En l’espace de quelques jours, la scène politique sénégalaise a connu une recomposition spectaculaire. L’ancien Premier ministre Ousmane Sonko a été porté ce mardi 26 mai 2026 à la tête de l’Assemblée nationale, dans un contexte marqué par des démissions en cascade, des tensions institutionnelles et une lecture divergente des textes constitutionnels.
Une ascension fulgurante et controversée
Tout s’accélère à partir du 22 mai, lorsque le président de la République, Bassirou Diomaye Faye, met fin aux fonctions de son Premier ministre, Ousmane Sonko, par décret. Quelques heures après cette décision, ce dernier réagit sobrement sur les réseaux sociaux, affichant une posture de sérénité malgré la rupture politique.
Deux jours plus tard, un autre tournant intervient : le président de l’Assemblée nationale, El Malick Ndiaye, proche du parti PASTEF, annonce sa démission tout en conservant son mandat de député, invoquant des raisons liées à l’intérêt national. Cette décision ouvre la voie à une vacance du perchoir parlementaire.

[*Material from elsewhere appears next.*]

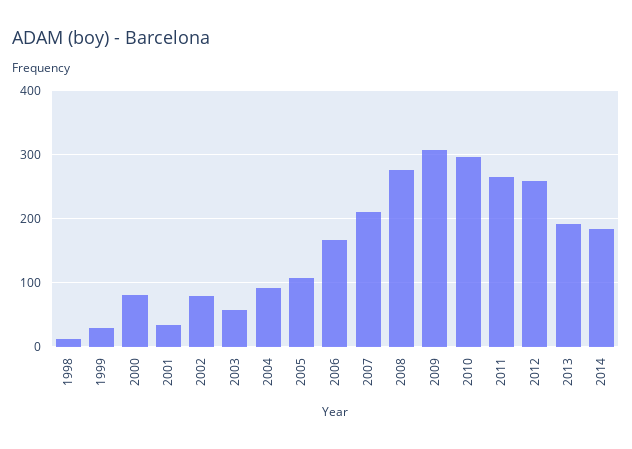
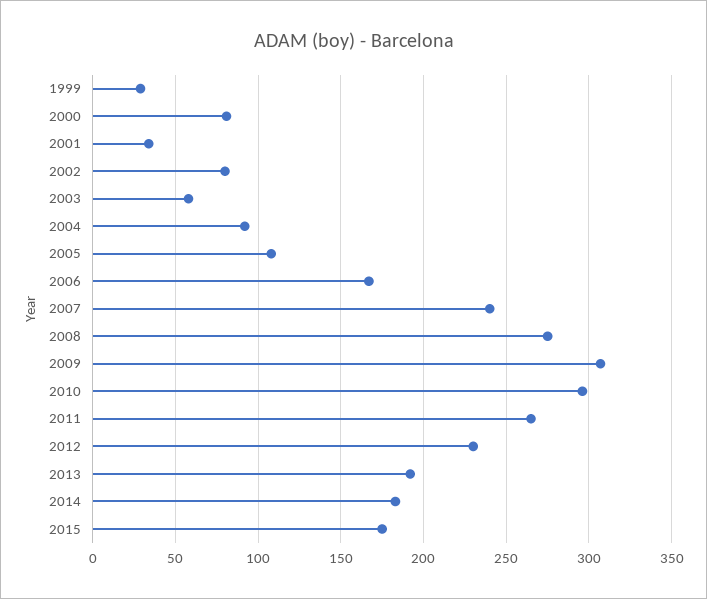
1998: 10 -> none
2007: 210 -> 240
2012: 260 -> 230
2015: none -> 175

Le lendemain, un nouveau chef du gouvernement est nommé par le chef de l’État, confirmant la volonté de stabiliser l’exécutif. Mais c’est la journée du 26 mai qui va cristalliser toutes les tensions.
Une élection parlementaire à forte portée politique
Réunis en séance plénière, les députés du parti PASTEF procèdent d’abord à la réintégration d’Ousmane Sonko comme député, avant de le proposer puis de l’élire président de l’Assemblée nationale.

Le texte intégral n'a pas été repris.